Ci dividono due misere zuppe.

Non hai fame, lo capisco, eppure continui a portarti il cucchiaio alla tua stupida piccola bocca rosa, apri, ingoi, di nuovo, meccanica, ma deglutisci sì o no?

Senza accorgermene (vivo in semi-incoscienza) sbatto il mio cucchiaio, furioso, sul tavolo. Sobbalzi.

Mi guardi.

I tuoi occhi indefiniti sembrano non vedermi.

Siamo due fantasmi. Sopravvissuti a qualcosa che non abbiamo scelto, sconfitti da una guerra che non c’apparteneva. Umiliati dai vincitori, adesso chi siamo? Che posto occupiamo?

Le nostre famiglie ci hanno distrutto, assetato di potere sin da piccoli, avvelenato con i loro sporchi ideali ci hanno fatti paladini di una causa loro, ma proprio loro adesso possono permettersi il lusso di ritirarsi nella vecchiaia, lontano dal mondo di giusti che li ha sconfitti, e soltanto noi affrontiamo l’infamia a cui ci hanno condannati.

L’ultima beffa è l’idea di questa specie di matrimonio combinato per salvare i nostri due casati, Malfoy e Greengrass, dalla bancarotta.

Mi disgustano.

Sei una stupida pedina anche tu, eppure ti odio.

Dovrei sentirti dalla mia parte ma non ce la faccio.

“Ho capito che non mangi, non c’è bisogno che attiri l’attenzione come un bambino.”

“La tua presenza mi dà la nausea.”

Mi colpisci con uno schiaffo in pieno viso e non me l’aspettavo. Mi riprendo e al volo faccio per vendicarmi ma mesi di insonnia e inappetenza mi hanno reso debole: con un gesto veloce mi sfuggi, svolazzando appena i lunghi capelli castani.

Il matrimonio è tra due mesi.

Ci conosciamo appena da tre e nessuno dei nostri incontri è andato meglio di questo.

Ci osserviamo per un’altra manciata di secondi, i tuoi occhi sono iniettati di sangue e un fuoco caldo ti brucia le guance. Inaspettatamente, urli.

Mi ritiro involontariamente mentre assisto a te che batti i piccoli pugni sul tavolo e trascini la tovaglia a terra e tutto s’infrange in cocci, urla e lacrime.

Io che sono stravolto da quello che vedo, non sembro neppure esistere per te.

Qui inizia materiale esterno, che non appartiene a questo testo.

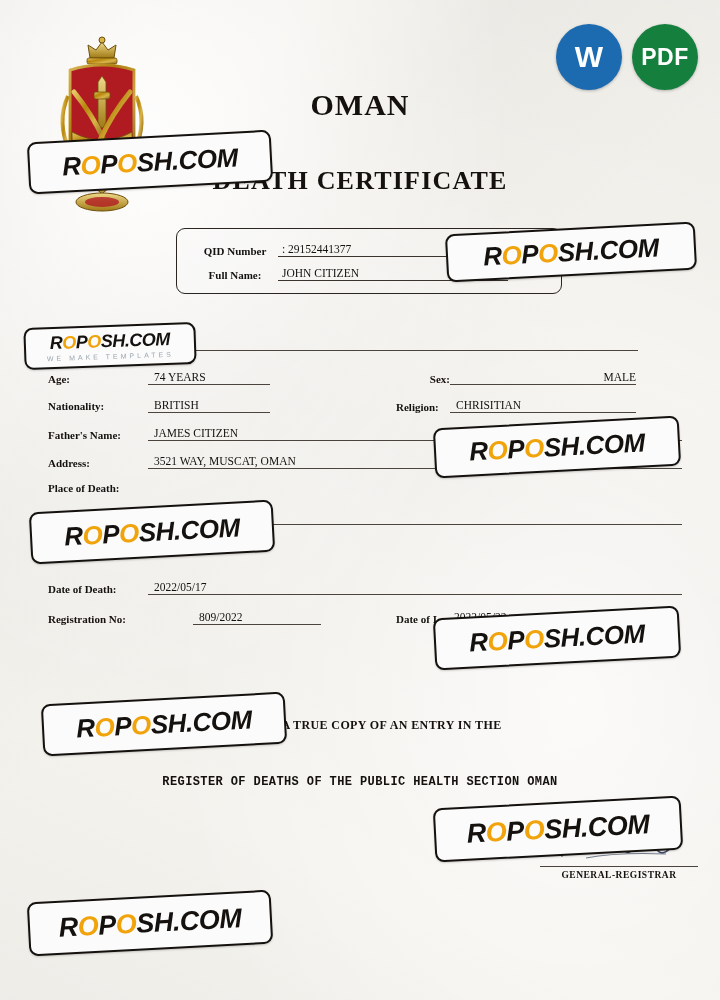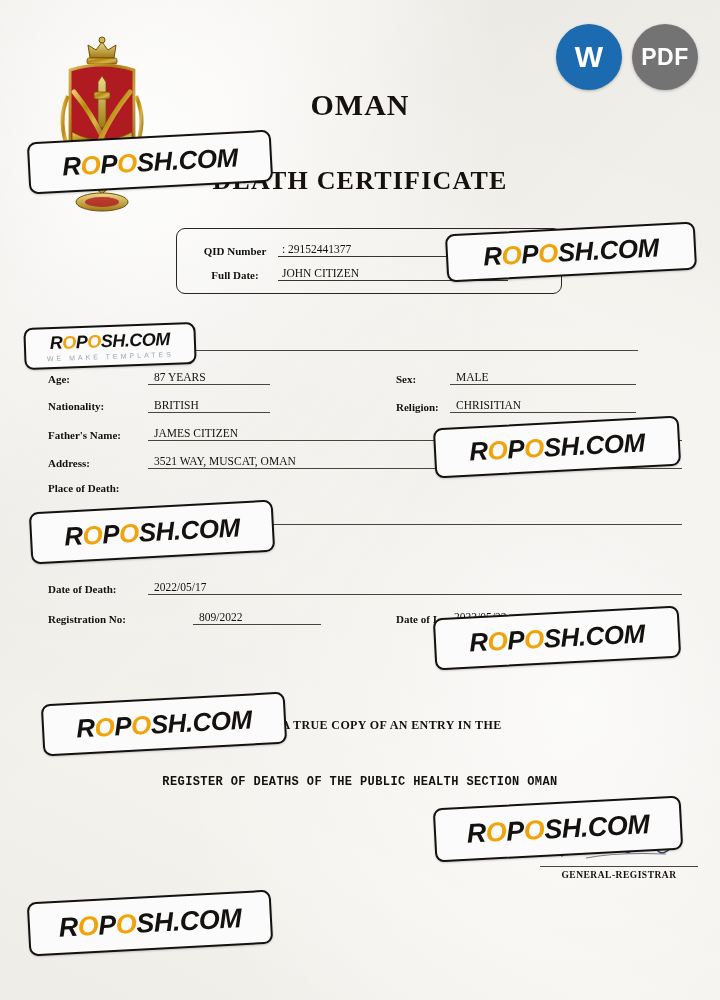"PDF" .badge-pdf { background: #737373 -> #15803d }
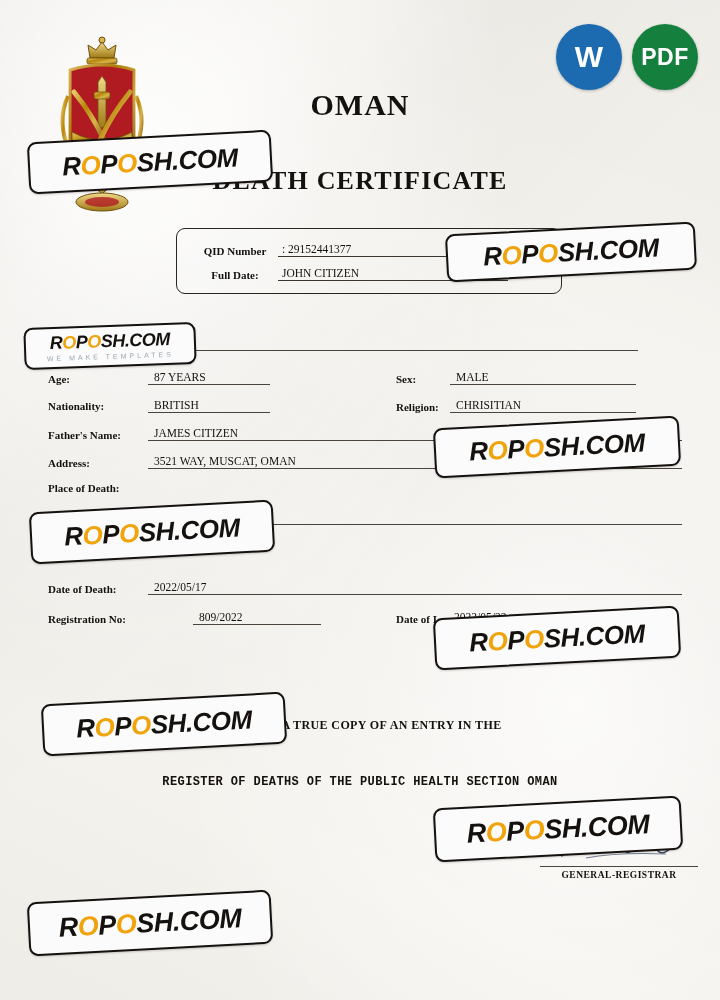"Full Date:" span.lbl { text: Date -> Name }
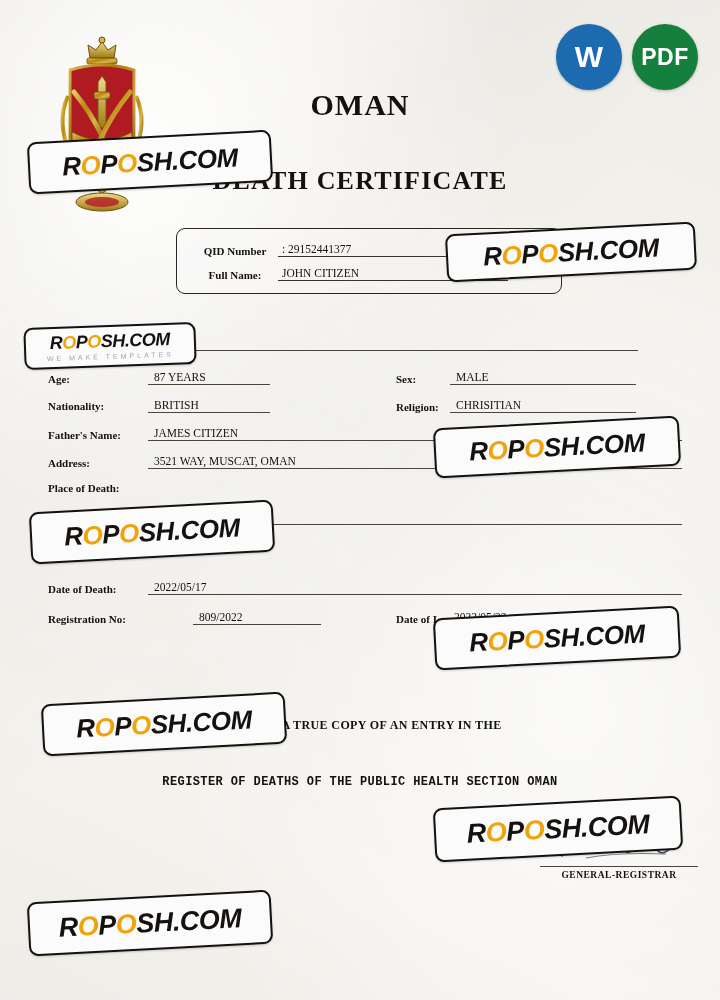"87 YEARS" span.line { text: 87 -> 74 }
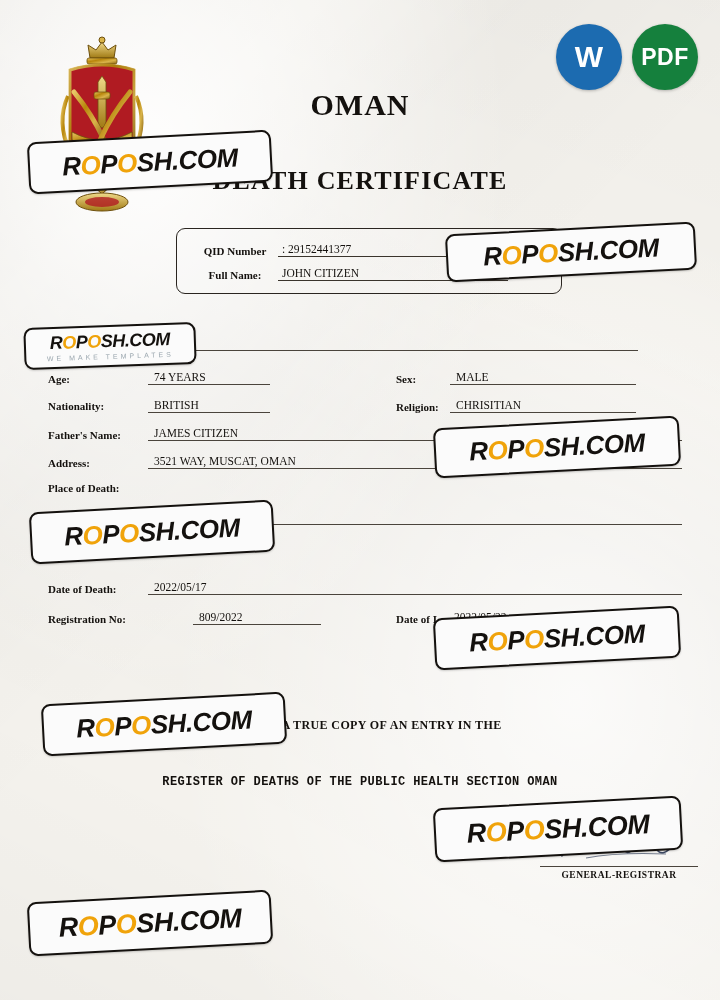"Sex:" div.field { text-align: none -> right }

È uno sfogo intimo, personale. È chiaro che io faccio parte della tua frustrazione ma in questo momento non ti sono affatto rilevante.

Alla fine ti calmi. Ansimi ancora però, appoggiando la testa al palmo della mano.

È in quel momento che i miei occhi si riempiono di lacrime, qualcosa nel tuo dolore mi strugge. Le trattengo tutte ma la mia commozione non ti sfugge.

Ci guardiamo, forse per la prima volta davvero.

Sto per parlare ma tu non ci stai; scosti rumorosamente la sedia e croccando le scarpe sui vetri del pavimento fai per andartene ma ti afferro velocemente per un polso, alzandomi in piedi.

Sembri quasi stupita, come se ti fossi accorta di me solo in quell’istante. “Che vuoi.”

“Non lo so.”

Mi sento tremendamente idiota.

“Ma non andare.”

Forse i tuoi occhi non sono grigi. Forse sono di uno strano verde.

“Va bene.” Inaspettatamente.  “Ma ti picchierò ancora, ti avverto.”

Non so se è il tuo tono, o il modo di arricciare il naso o la stanchezza di tanta serietà ma ho voglia di sorriderti. “Questa volta non riuscirai a sfuggirmi.”

Di nuovo il tuo sguardo sembra stringere le mie viscere in un pugno.

“è tutto perduto per me.”

Non credo di sbagliarmi nell’udirti dire, sottovoce. “Anche per me.”

Sì, anche per te, Astoria.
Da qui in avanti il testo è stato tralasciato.